Link

Friday, August 27, 2004

Less than evil vs less than evil.

Here we are fast approaching another presidential election and once again democracy has not served us well. When most Americans go to vote on election day essentially our choice will be to flip a coin, Bush or Kerry. If you don't like the heads you flip, there is always the best two out of three, three out of five, sooner or later you face the reality that only one of these two guys has any chance of winning the election. We Americans love to spout empty anthems about freedom of choice, I don't believe it for one second.

My primary reason that I don't believe we have freedom to choose this election year is my main issue. I have opposed the Iraq War since the first days that the Bush Administration started influencing the media with the pro-war talking points. I watched in shock as Congress refused its Constitutional duty to decide to declare war on Iraq or not and then turned that job over to the president. I saw the president unilaterally go to war despite protesters across our country and throughout the world. Not once in our sorry democracy was I ever asked my opinion about destroying another country.

More than a year and a half later, nearly 1,000 American soldiers are dead, anywhere from 6,000 to 12,000 (depending on how you count) soldiers injured and at least 11,000 civilian Iraqis dead (who knows how many injured). Yet despite these statistics our election system has presented us with two candidates that want to increase these totals. We have really only two choices with any chance of winning and both want to continue the war. Where is the opposing viewpoint?

Polls have been showing that more than 50% of Americans now feel that going to war in Iraq was a mistake and that it doesn't make the US any safer. That's half the country that now agrees with what I believed BEFORE the war. It also implies that half the country knows we shouldn't be there now, that our troops are not to be used in this way.

So, I look at the two candidates from the major parties and neither one advocates pulling the troops out any time soon. The earliest either one has publicly mentioned is by the end of 2005 (Kerry). That's a few months more than a year from now. Over a year of adding to the statistics of dead and wounded. Both candidates were pro-war, Bush of course started it, Kerry recently said he wouldn't have changed his vote even knowing what he knows now.
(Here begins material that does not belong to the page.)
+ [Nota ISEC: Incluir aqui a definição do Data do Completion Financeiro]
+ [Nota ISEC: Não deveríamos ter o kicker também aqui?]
Bush has never apologized for misleading us about WMDs, Kerry knowing now that there were no WMDs still claims he would have voted for it. Where's a candidate that represents the more than 50% of us?
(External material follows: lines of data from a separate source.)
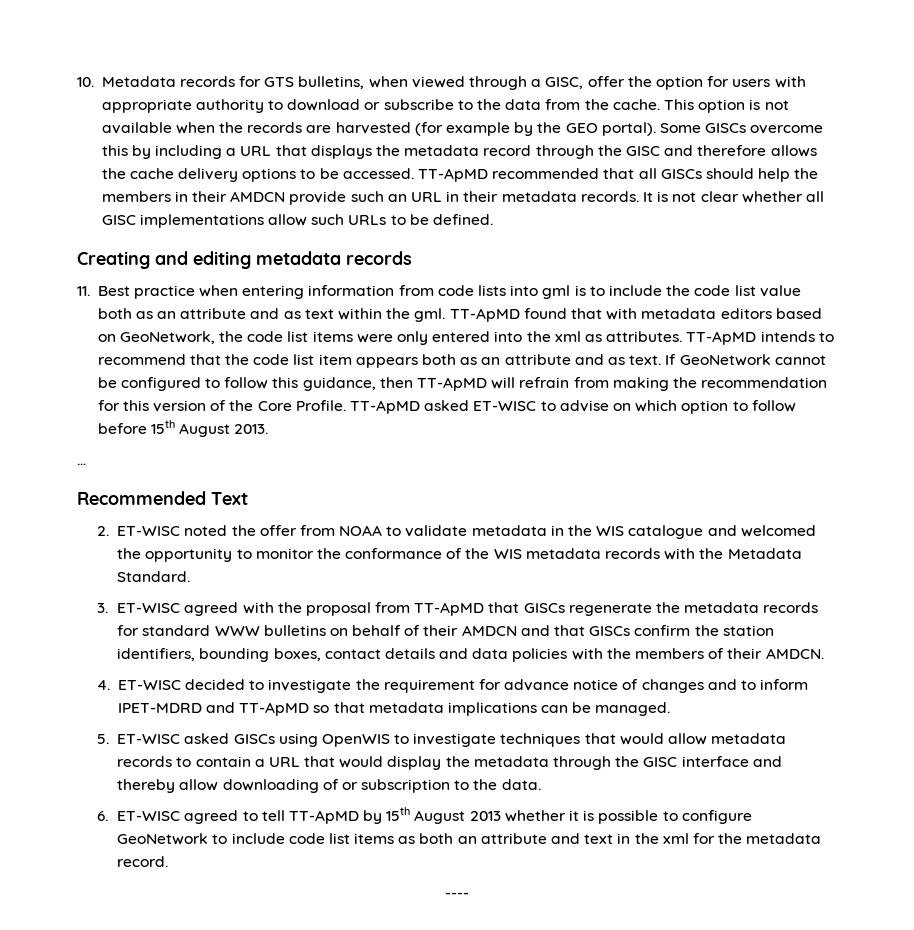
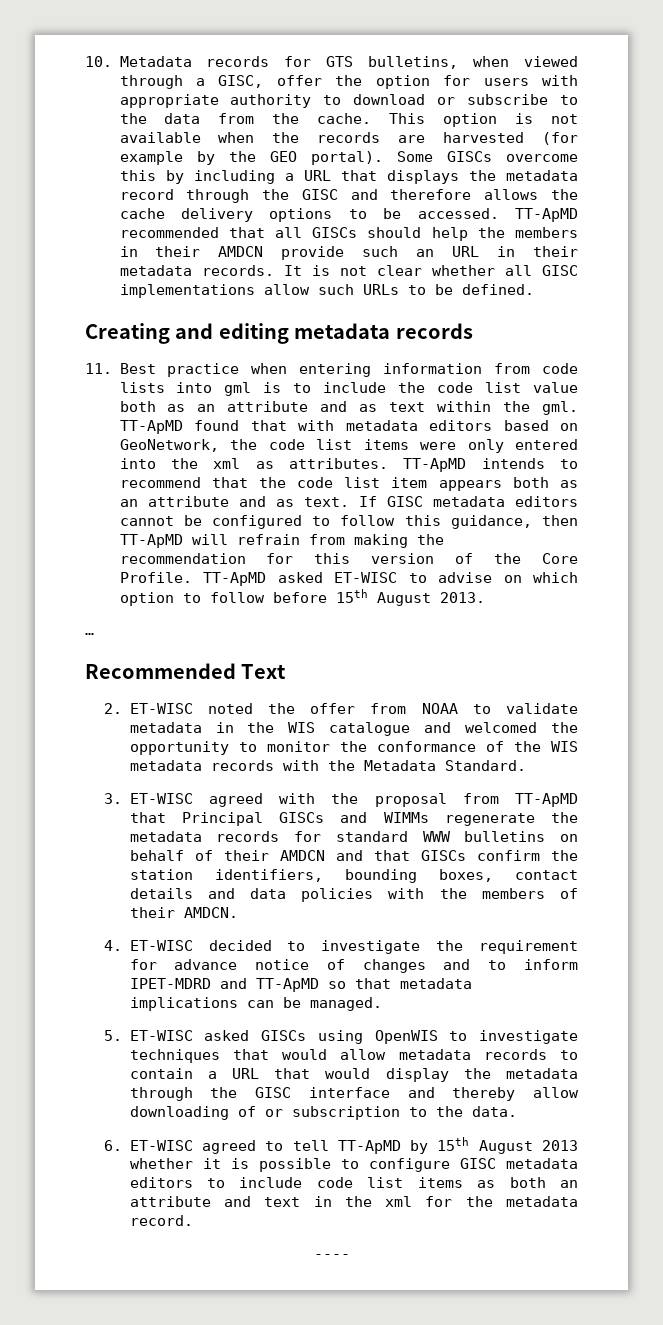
- If GeoNetwork cannot be configured to follow this guidance, then TT-ApMD will refrain from making the recommendation for this version of the Core Profile.
+ If GISC metadata editors cannot be configured to follow this guidance, then TT-ApMD will refrain from making the recommendation for this version of the Core Profile.
- 3. ET-WISC agreed with the proposal from TT-ApMD that GISCs regenerate the metadata records for standard WWW bulletins on behalf of their AMDCN and that GISCs confirm the station identifiers, bounding boxes, contact details and data policies with the members of their AMDCN.
+ 3. ET-WISC agreed with the proposal from TT-ApMD that Principal GISCs and WIMMs regenerate the metadata records for standard WWW bulletins on behalf of their AMDCN and that GISCs confirm the station identifiers, bounding boxes, contact details and data policies with the members of their AMDCN.
- 6. ET-WISC agreed to tell TT-ApMD by 15th August 2013 whether it is possible to configure GeoNetwork to include code list items as both an attribute and text in the xml for the metadata record.
+ 6. ET-WISC agreed to tell TT-ApMD by 15th August 2013 whether it is possible to configure GISC metadata editors to include code list items as both an attribute and text in the xml for the metadata record.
Unfortunately those people are all third party candidates and an independent, Ralph Nader. David Cobb and the Green Party opposed the war and want withdrawal as does the Libertarian Party and their candidate Michael Badnarik. Yet these three candidates are considered a joke in our election system. The media ignores them, most Americans don't even know them. More than 50% of the country would naturally want to hear their voices and opinions as to Iraq, yet the media silences them. The Republicans and Democrats as well silence them as they fight efforts by these parties to get ballot access.

The two major political parties don't want us to have freedom of choice, they just want us to have only two choices. And in this election year the choice is between two pro-war candidates, that's not a choice. The more than 50% of Americans that now feel that the Iraq War was a mistake are left with a choice of less than evil and less than evil, not even the lesser of two evils. The question is, how much less than evil?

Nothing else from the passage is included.